La violence de la politique de l’enfant unique en Chine, qui a récemment pris fin près de quarante ans après ses débuts, avait trouvé une image médiatique en juin 2012 avec la diffusion de la photo de Feng Jianmei, une jeune femme sur son lit d’hôpital, avec son foetus de sept mois ensanglanté à sa gauche.
Jianmei avait été contrainte à l’avortement. Dans sa volonté de bien suivre les consignes, le planning familial de sa ville était allé au-delà de la loi en enlevant la femme enceinte, déjà mère d’une fille de six ans. Face à la colère sur les réseaux sociaux, où des témoignages avaient commencé à fuser, les fonctionnaires coupables avaient dû présenter leurs excuses. Un contraste entre la violence infligée et la reconnaissance immédiate du mal commis qui révèlait d’autant plus le sentiment des autorités d’avoir raison dans cette politique. Le nombre de filles manquantes en raison de ces avortements forcés est généralement estimé 60 millions, mais une récente étude indique que 25 millions de ces filles supposées ne pas exister vivraient dans leur propre pays en toute illégalité. Une situation qui ne risque paradoxalement pas de s’améliorer malgré la récente autorisation d’avoir deux enfants.
25 millions de filles ayant échappé à l’avortement forcé n’ont aucune existence légale, 35 millions ont été supprimées
25 millions de filles ayant échappé à l’avortement forcé, ou, vu autrement, 35 millions n’ayant pas vu le jour, les chiffres du haut de la fourchette donnent le tournis. Moral. Il y aurait dans tous les cas des dizaines de millions de filles inexistantes, que ce soit légalement ou factuellement.

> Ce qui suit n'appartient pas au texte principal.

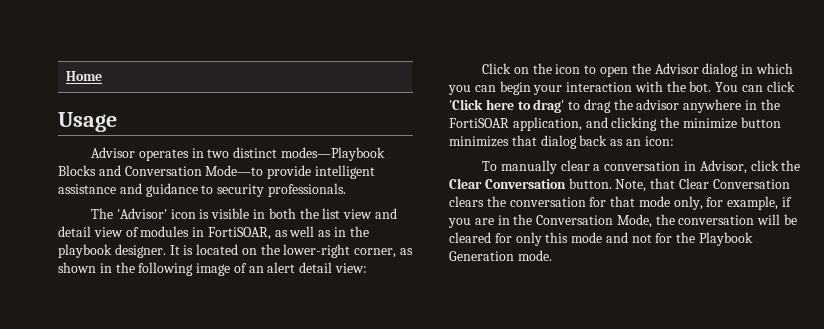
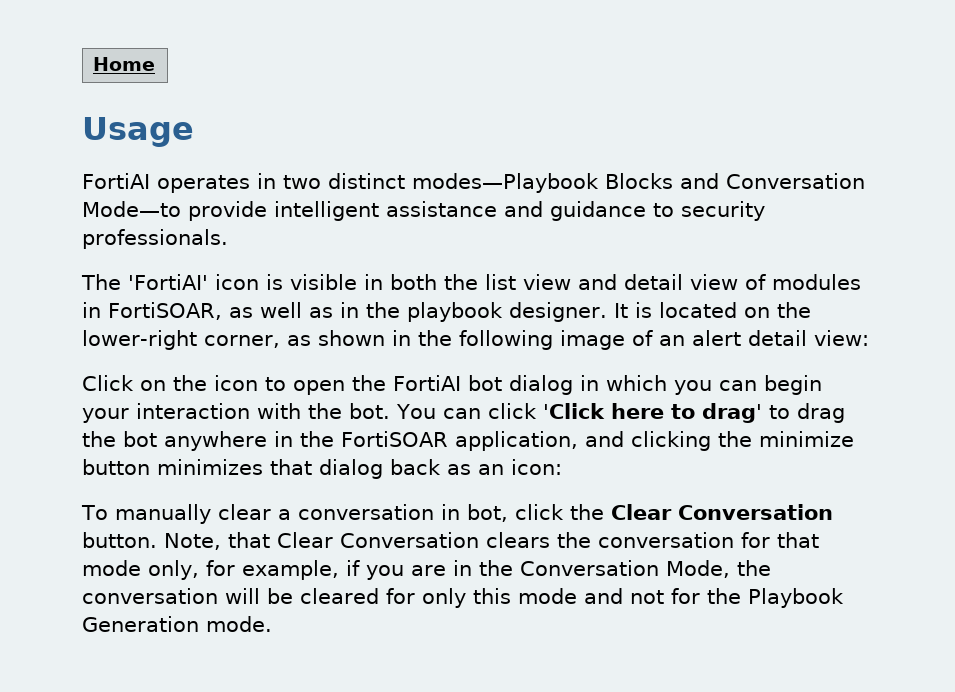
- Advisor operates in two distinct modes—Playbook Blocks and Conversation Mode—to provide intelligent assistance and guidance to security professionals.
+ FortiAI operates in two distinct modes—Playbook Blocks and Conversation Mode—to provide intelligent assistance and guidance to security professionals.
- The 'Advisor' icon is visible in both the list view and detail view of modules in FortiSOAR, as well as in the playbook designer.
+ The 'FortiAI' icon is visible in both the list view and detail view of modules in FortiSOAR, as well as in the playbook designer.
- Click on the icon to open the Advisor dialog in which you can begin your interaction with the bot.
+ Click on the icon to open the FortiAI bot dialog in which you can begin your interaction with the bot.
- You can click 'Click here to drag' to drag the advisor anywhere in the FortiSOAR application, and clicking the minimize button minimizes that dialog back as an icon:
+ You can click 'Click here to drag' to drag the bot anywhere in the FortiSOAR application, and clicking the minimize button minimizes that dialog back as an icon:
- To manually clear a conversation in Advisor, click the Clear Conversation button.
+ To manually clear a conversation in bot, click the Clear Conversation button.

Ces données sont relayées par CNN et qui a interrogé le co-directeur de l’étude, auteur de cette estimation, le Professeur de sciences politiques John Kennedy, de l’Université du Kansas. Le résumé de l’étude Delayed Registration and Identifying the “Missing Girls” in China (Enregistrement différé et identification des « filles disparues » en Chine) menée avec le Professeur Yaojiang Shi, qui enseigne l’économie à Standford et l’Université normale de Shaanxi, est consultable en ligne sur le site de Cambrigde University Press.

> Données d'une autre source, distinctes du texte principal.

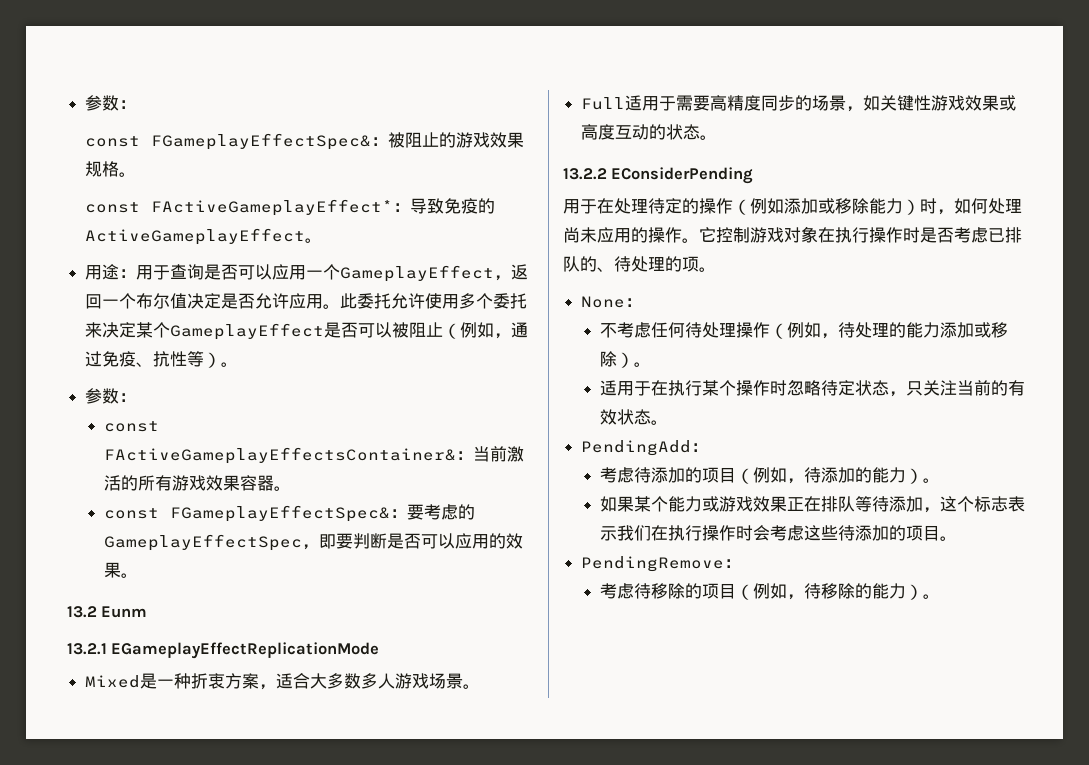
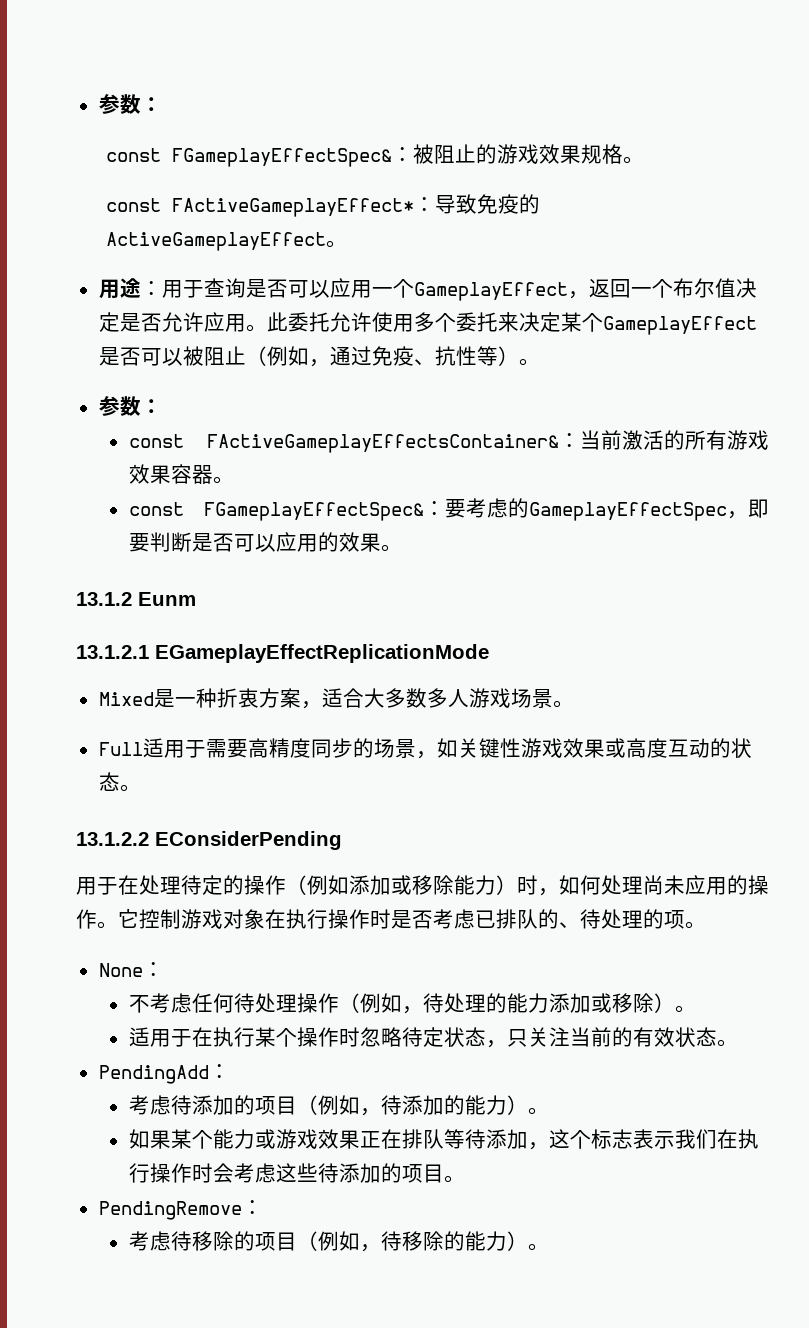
- 13.2 Eunm
+ 13.1.2 Eunm
- 13.2.1 EGameplayEffectReplicationMode
+ 13.1.2.1 EGameplayEffectReplicationMode
- 13.2.2 EConsiderPending
+ 13.1.2.2 EConsiderPending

Une explication complémentaire de la sur-masculinité
L’existence des filles et femmes rescapées de la politique de l’enfant unique est connue, mais ces chiffres sont inouïs
L’existence des filles et femmes rescapées de la politique de l’enfant unique est connue, des témoignages épars sont recueillis depuis des années, mais ce chiffre est inouï. On appelle ces personnes sans identité officielle les « enfants noirs ». Du fait de l’illégalité de leur naissance, elles ne bénéficient pas automatiquement du hukou, un permis de résidence qui les autorise non seulement à vivre en Chine, mais également à bénéficier des services publics de santé ou de l’instruction publique ou à voyager en train, ils ne peuvent non plus pas travailler. Ce passeport intérieur créé en 1951 a vu sa fonction s’élargir avec l’apparition de la politique de l’enfant unique en 1979. Comme pour le hukou d’origine qui fut appliqué en 1955 dans les campagnes, quatre ans après les villes, la politique démographique différait selon que l’on fût en zone rurale ou en ville jusqu’en mars de cette année, quand la législature autorisa les couples à procréer une seconde fois.

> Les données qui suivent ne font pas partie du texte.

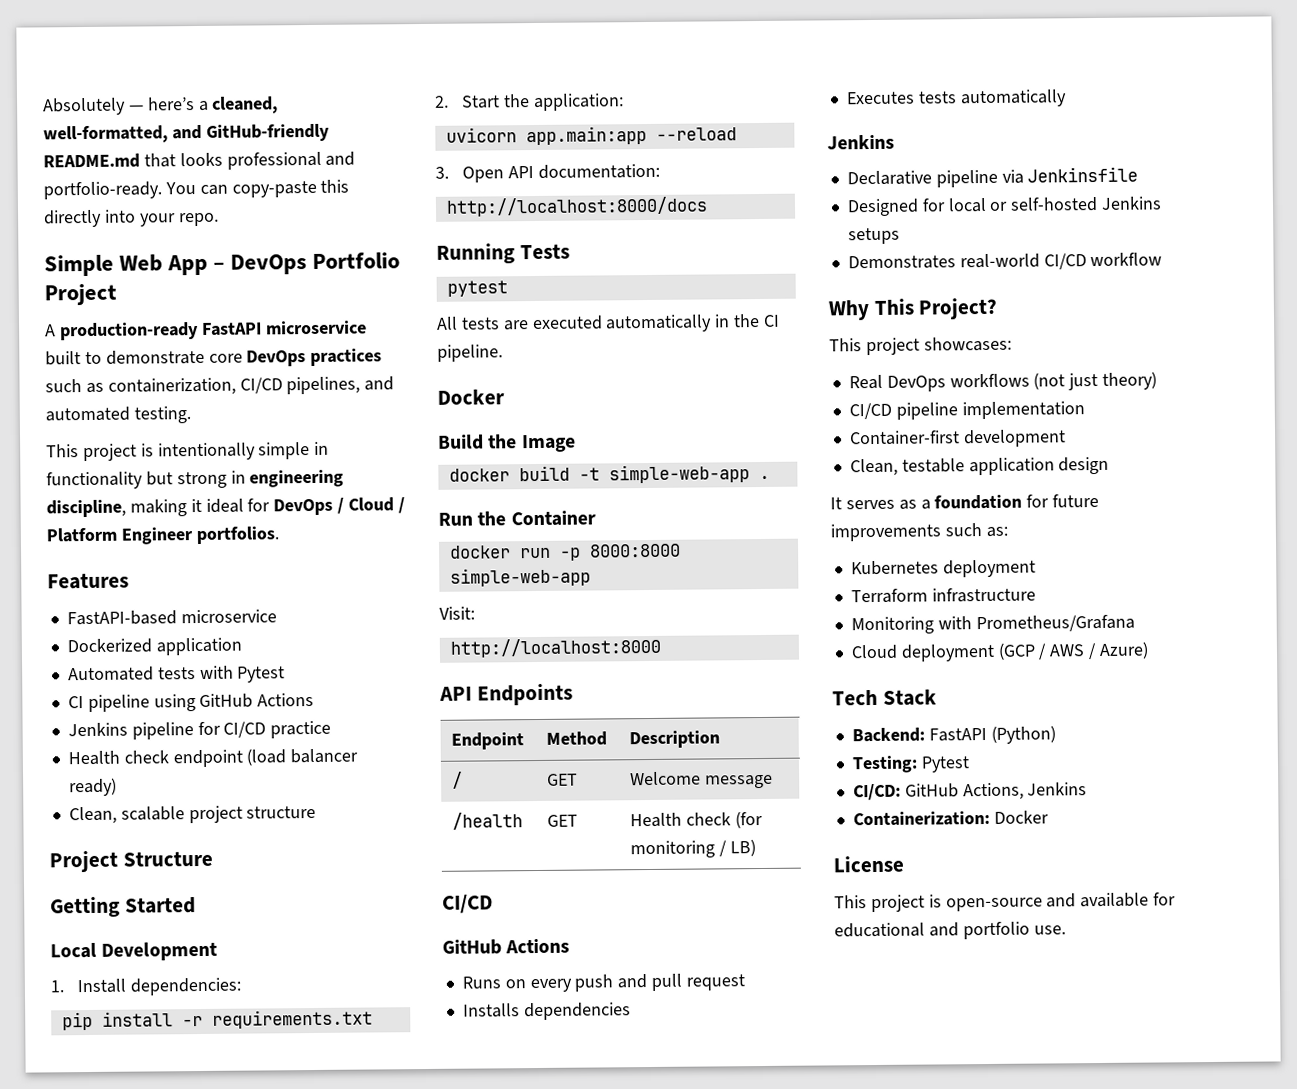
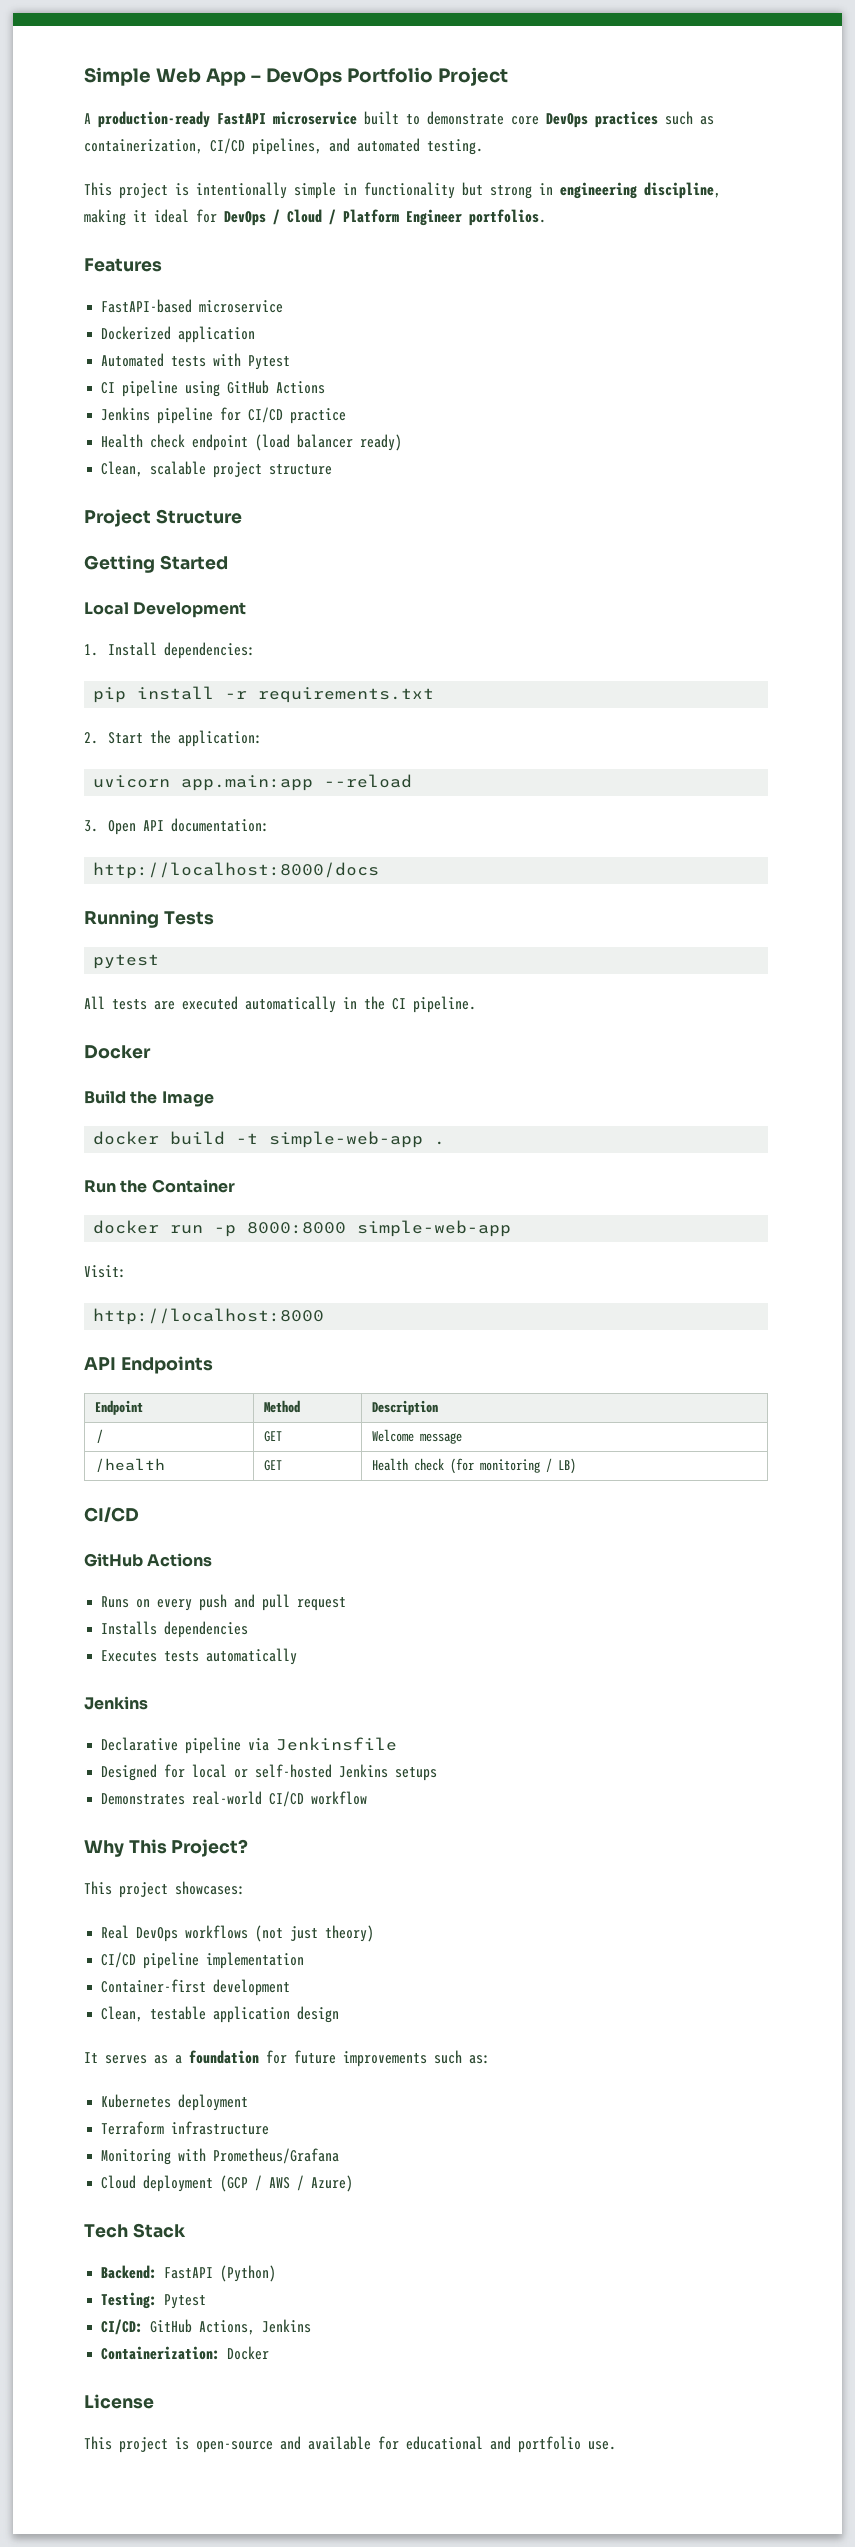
- Absolutely — here’s a cleaned, well-formatted, and GitHub-friendly README.md that looks professional and portfolio-ready. You can copy-paste this directly into your repo.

Les auteurs de l’étude estiment que, alors que le sixième recensement, mené en 2010, donnait un sexe-ratio à la naissance de 118 garçons pour 100 filles (alors que généralement, ce rapport est de 105 pour 100), l’écart serait moindre. L’espace entre 118 et 105 a souvent deux explications pour les chercheurs, d’une part l’avortement sélectif en fonction du sexe après échographie, d’autre part l’infanticide constitué par une négligence délibérée de certains parents envers les nouveau nés filles afin de pouvoir une nouvelle fois essayer d’avoir un fils ; mais il y a un nombre important de filles non enregistrées qui ne figurent sur les documents des recensements gouvernementaux qu’à un stade ultérieur de leur vie.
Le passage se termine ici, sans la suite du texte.